10:18:48.183469 IP dev-fiwr-bignode-11.hi.inet.ndmp > dev-fiwr-bignode-11.hi.inet.55758: Flags [.], ack 7, win 512, options [nop,nop,TS val 1034162147 ecr 1034162107], length 0
^C
21 packets captured
42 packets received by filter
0 packets dropped by kernel
[fiware-portal#dev-fiwr-bignode-11 ~]$ sudo netstat -nap | grep 55758
tcp 0 0 10.95.76.91:10000 10.95.76.91:55758 CLOSE_WAIT 7190/java
tcp 0 0 10.95.76.91:55758 10.95.76.91:10000 FIN_WAIT2 -
[fiware-portal#dev-fiwr-bignode-11 ~]$ ps -ef | grep 7190
hive 7190 1 1 10:10 ? 00:00:10 /usr/java/jdk1.7.0_71//bin/java -Xmx1024m -Djava.net.preferIPv4Stack=true -Dhadoop.log.dir=/var/log/hadoop/hive -Dhadoop.log.file=hadoop.log -Dhadoop.home.dir=/usr/lib/hadoop -Dhadoop.id.str=hive -Dhadoop.root.logger=INFO,console -Djava.library.path=:/usr/lib/hadoop/lib/native/Linux-amd64-64:/usr/lib/hadoop/lib/native -Dhadoop.policy.file=hadoop-policy.xml -Djava.net.preferIPv4Stack=true -Xmx1024m -Xmx4096m -Dhadoop.security.logger=INFO,NullAppender org.apache.hadoop.util.RunJar /usr/lib/hive/lib/hive-service-0.13.0.2.1.7.0-784.jar org.apache.hive.service.server.HiveServer2 -hiveconf hive.metastore.uris=" " -hiveconf hive.log.file=hiveserver2.log -hiveconf hive.log.dir=/var/log/hive
1011 14158 12305 0 10:19 pts/1 00:00:00 grep 7190
Any idea?
EDIT 2
More research about the connections sent from HiveServer2 to HiveServer2. Data packets always sent 5 bytes, the following ones (hexadecimal): 22 41 30 30 31
Any idea about these connections?

I finally "fixed" this.
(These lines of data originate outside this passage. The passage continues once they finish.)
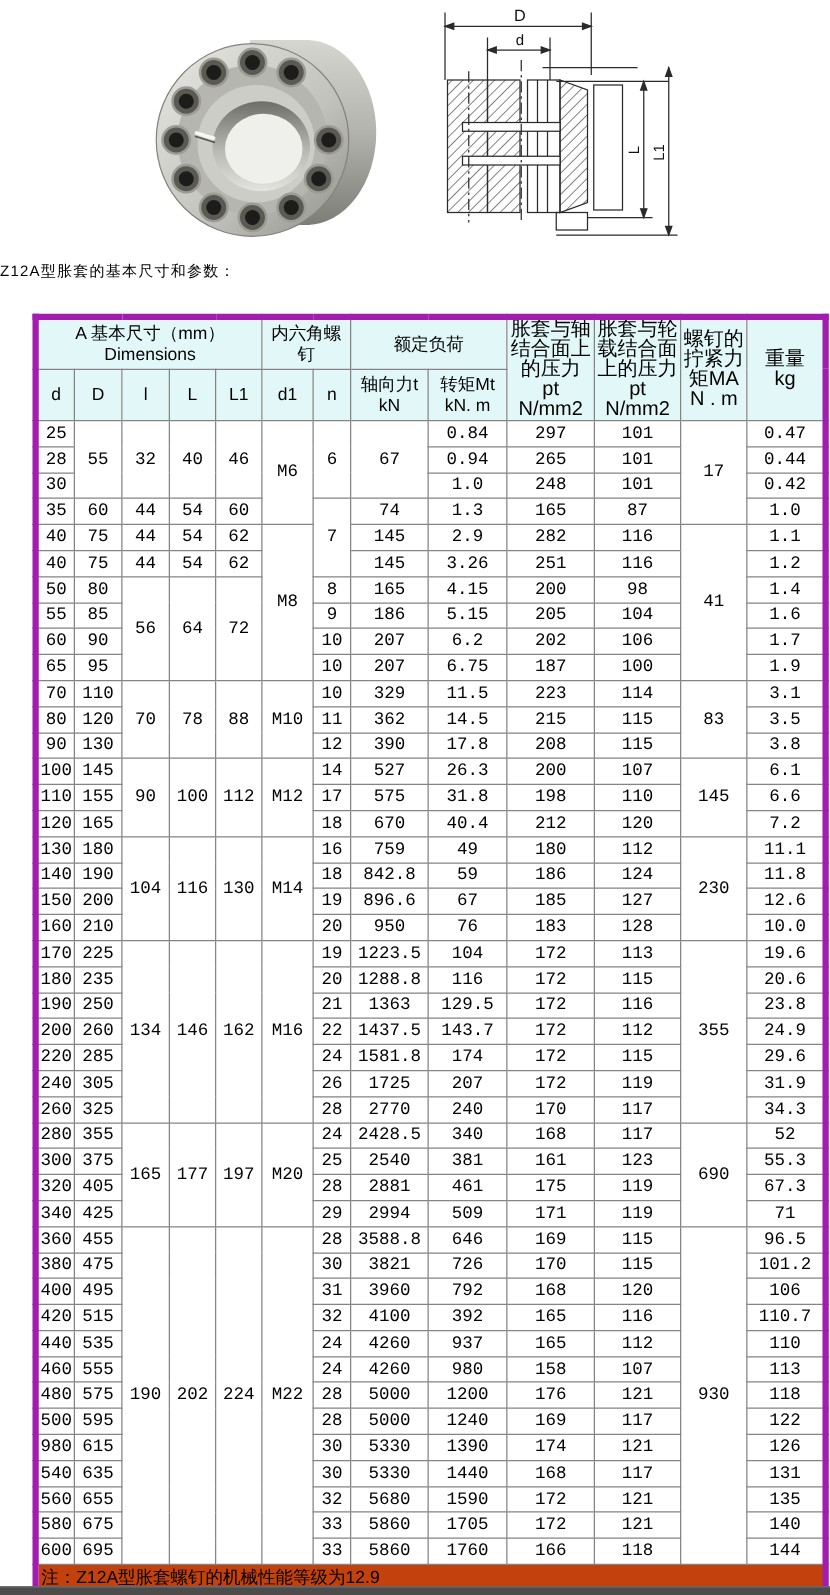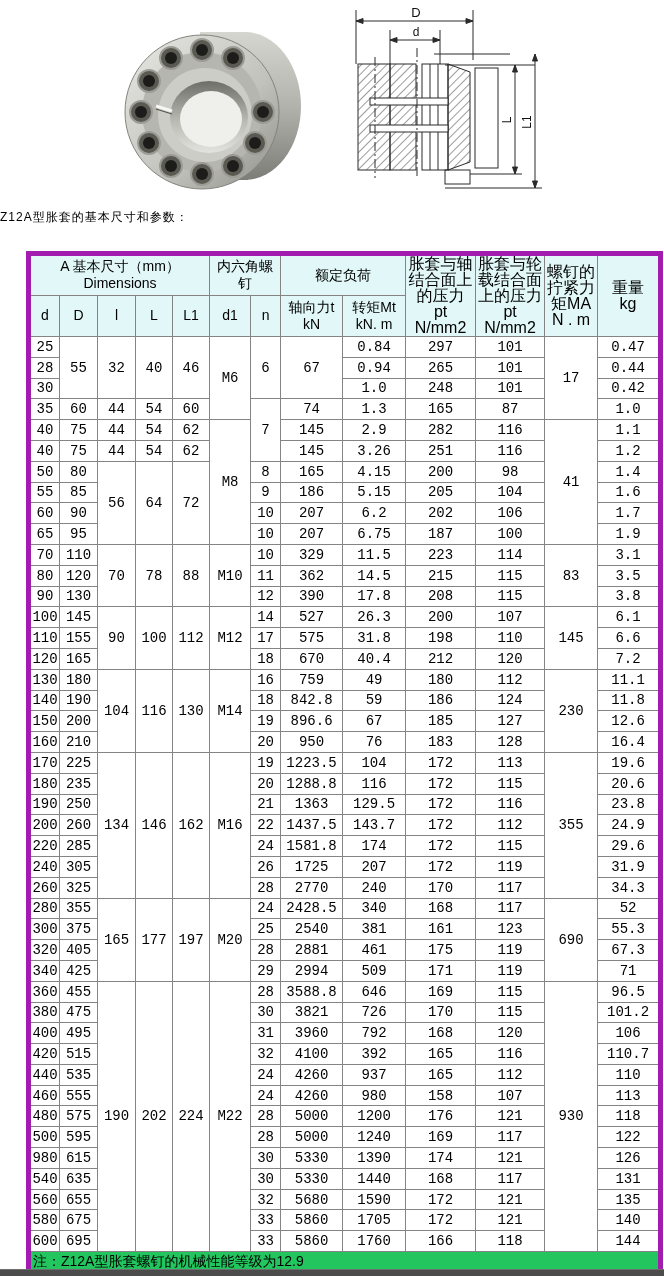--- a/index.html
+++ b/index.html
@@ -29,21 +29,21 @@
   }
   .spec thead th.tall { font-size:16px; line-height:16px; }
   .spec thead tr { height:40px; }
   .spec tbody tr { height:20.8px;margin-left:40px; }
   .spec tbody td {
     font-family:"Liberation Mono", monospace; font-size:14px; line-height:18px;
     background:#ffffff;
   }
   .spec td.note {
     text-align:left; font-family:"Liberation Sans", sans-serif;
-    font-size:14px; height:19px; padding-left:2px; background:#22c55e;
+    font-size:14px; height:19px; padding-left:2px; background:#c2410c;
   }
   .bottom-bar {
     position:absolute; left:0; bottom:0; width:664px; height:7px;
     background:#4c4c4c; border-top:1px solid #6e6e6e;
   }
   svg text { font-family:"Liberation Sans", sans-serif; }
 </style>
 </head>
 <body>
 
@@ -433,21 +433,21 @@
         <td>12.6</td>
       </tr>
       <tr>
         <td>160</td>
         <td>210</td>
         <td>20</td>
         <td>950</td>
         <td>76</td>
         <td>183</td>
         <td>128</td>
-        <td>16.4</td>
+        <td>10.0</td>
       </tr>
       <tr>
         <td>170</td>
         <td>225</td>
         <td rowspan="7">134</td>
         <td rowspan="7">146</td>
         <td rowspan="7">162</td>
         <td rowspan="7">M16</td>
         <td>19</td>
         <td>1223.5</td>

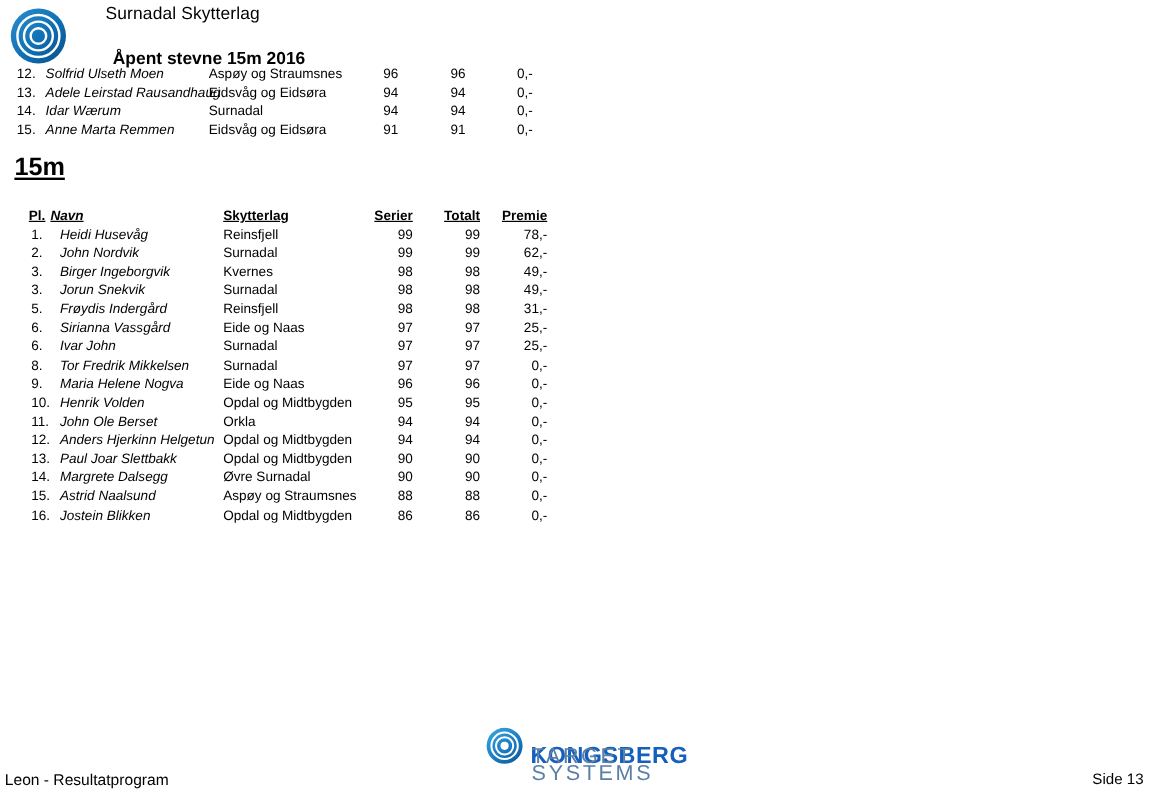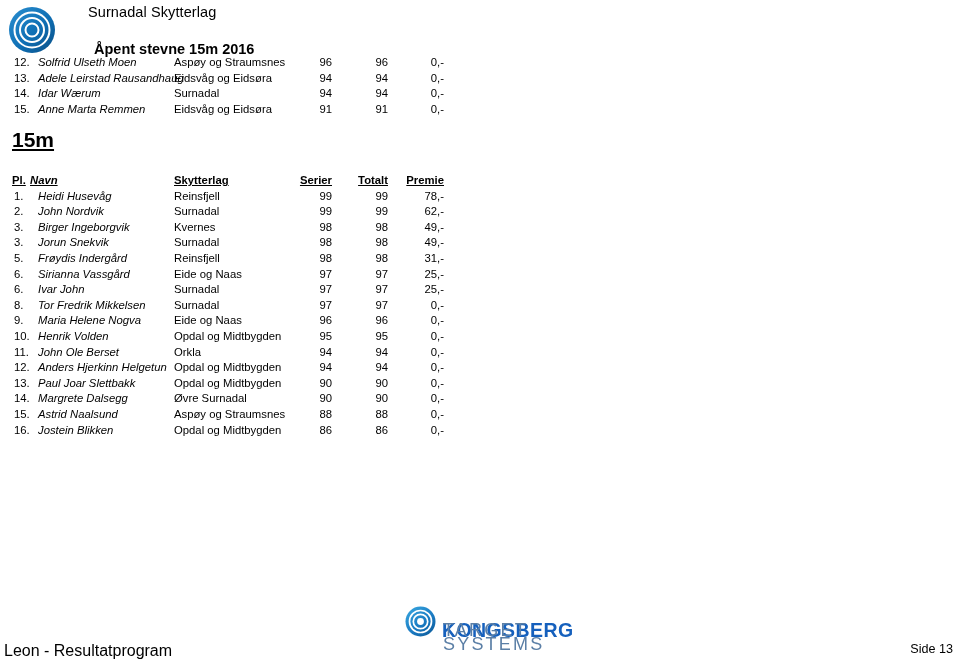--- a/index.html
+++ b/index.html
@@ -113,21 +113,21 @@
     left: 88px; top: 0;
     font-size: 21px;
     font-weight: bold;
     text-decoration: underline;
     white-space: nowrap;
   }
 
   
   #results-table {
     position: absolute;
-    left: 0; top: 174px;
+    left: 12px; top: 174px;
     width: 470px;
   }
   #results-table .res-row { position: relative; height: 15.6px; }
   #col-head span {
     font-weight: bold;
     text-decoration: underline;
   }
   #col-head .c-pl { left: 12px; }
   #col-head .c-name { left: 30px; }
 
@@ -151,21 +151,21 @@
     position: absolute;
     left: 38px; top: 21px;
     font-size: 18px;
     color: #5b7fa6;
     letter-spacing: 2.2px;
     line-height: 14px;
   }
   #footer-left {
     position: absolute;
     left: 4px; top: 642px;
-    font-size: 16px;
+    font-size: 13px;
   }
   #footer-right {
     position: absolute;
     right: 6px; top: 642px;
     font-size: 12.6px;
   }
 </style>
 </head>
 <body>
Since the message was sent by the Ambari agent running in the HiveServer2 machine (some king of weird ping), I simply added an iptables rule blocking all the connections to TCP/10000 port on the loopback interface:
iptables -A INPUT -i lo -p tcp --dport 10000 -j DROP
Of course, now Ambari warns the HiveServer2 is not alive (the pings are droped). And the above rule must be removed if I want to restart the server from Ambari (there is another alive check in the starting script); then after the restart I can enable the rule again. Well, I can live with that.